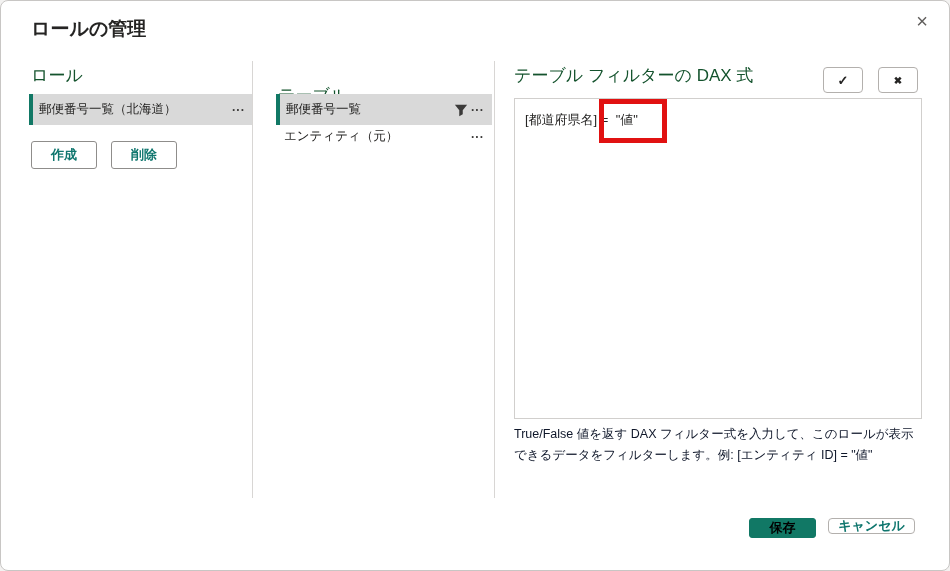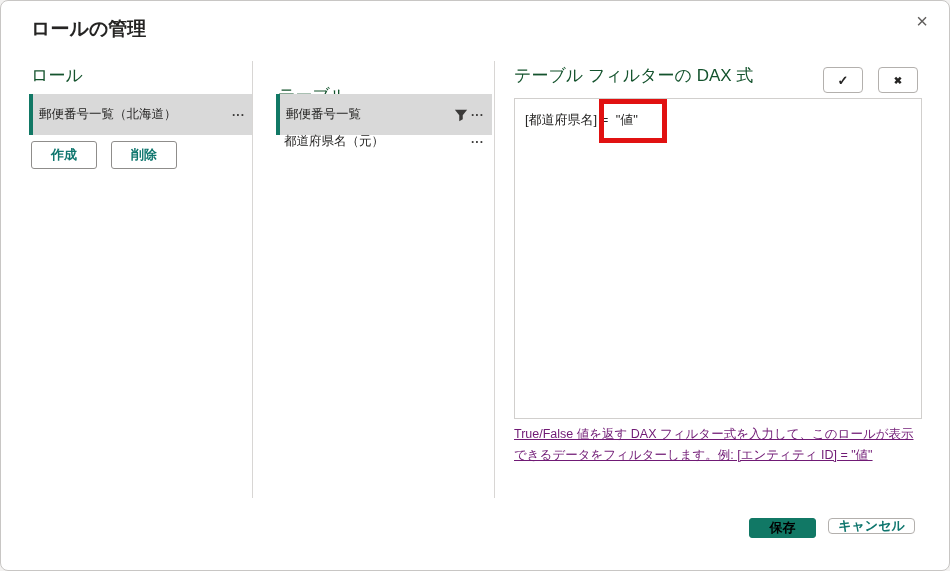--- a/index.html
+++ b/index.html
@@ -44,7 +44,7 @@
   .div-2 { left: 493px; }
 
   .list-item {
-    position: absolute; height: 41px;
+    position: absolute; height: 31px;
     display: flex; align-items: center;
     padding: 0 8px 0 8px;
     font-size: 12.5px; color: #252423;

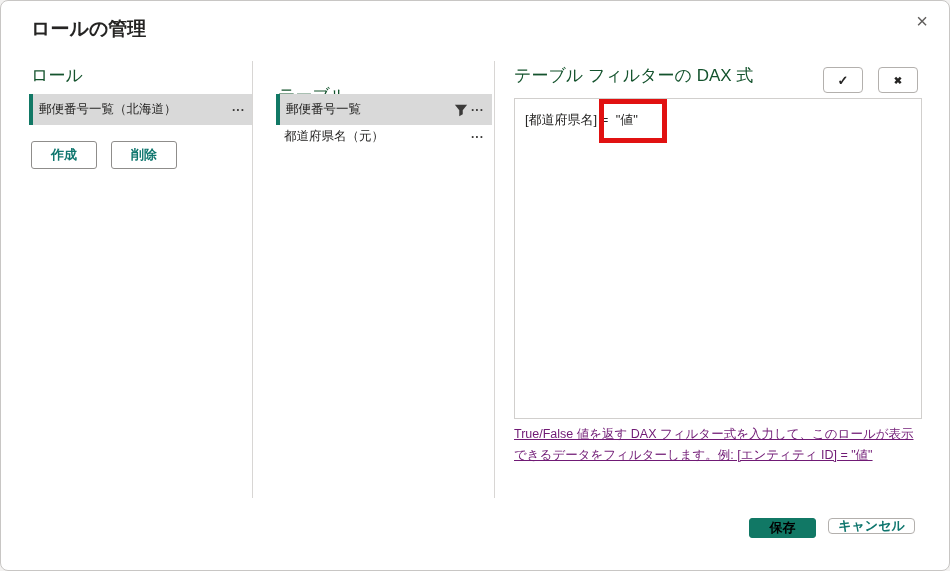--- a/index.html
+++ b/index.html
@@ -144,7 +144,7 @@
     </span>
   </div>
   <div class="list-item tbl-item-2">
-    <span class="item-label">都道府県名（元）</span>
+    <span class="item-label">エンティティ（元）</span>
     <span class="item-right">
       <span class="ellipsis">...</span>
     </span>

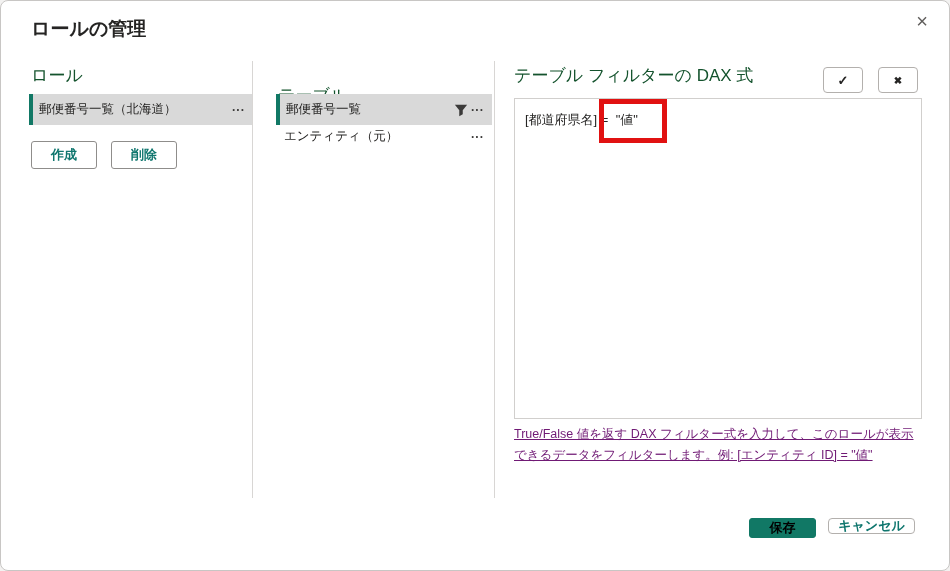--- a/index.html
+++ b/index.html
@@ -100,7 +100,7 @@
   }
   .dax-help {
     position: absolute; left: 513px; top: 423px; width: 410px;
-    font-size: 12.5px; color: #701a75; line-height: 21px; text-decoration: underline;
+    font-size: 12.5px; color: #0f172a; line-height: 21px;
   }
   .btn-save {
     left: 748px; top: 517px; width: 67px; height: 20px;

_ _ _ _ _

▸ PROMPT: If an entry holds a picture, leave the picture out and repeat the rest exactly.

▸ ANSWER TO THIS PROBLEM:
--- a/index.html
+++ b/index.html
@@ -44,7 +44,7 @@
   .div-2 { left: 493px; }
 
   .list-item {
-    position: absolute; height: 41px;
+    position: absolute; height: 31px;
     display: flex; align-items: center;
     padding: 0 8px 0 8px;
     font-size: 12.5px; color: #252423;

--- a/index.html
+++ b/index.html
@@ -144,7 +144,7 @@
     </span>
   </div>
   <div class="list-item tbl-item-2">
-    <span class="item-label">都道府県名（元）</span>
+    <span class="item-label">エンティティ（元）</span>
     <span class="item-right">
       <span class="ellipsis">...</span>
     </span>

--- a/index.html
+++ b/index.html
@@ -100,7 +100,7 @@
   }
   .dax-help {
     position: absolute; left: 513px; top: 423px; width: 410px;
-    font-size: 12.5px; color: #701a75; line-height: 21px; text-decoration: underline;
+    font-size: 12.5px; color: #0f172a; line-height: 21px;
   }
   .btn-save {
     left: 748px; top: 517px; width: 67px; height: 20px;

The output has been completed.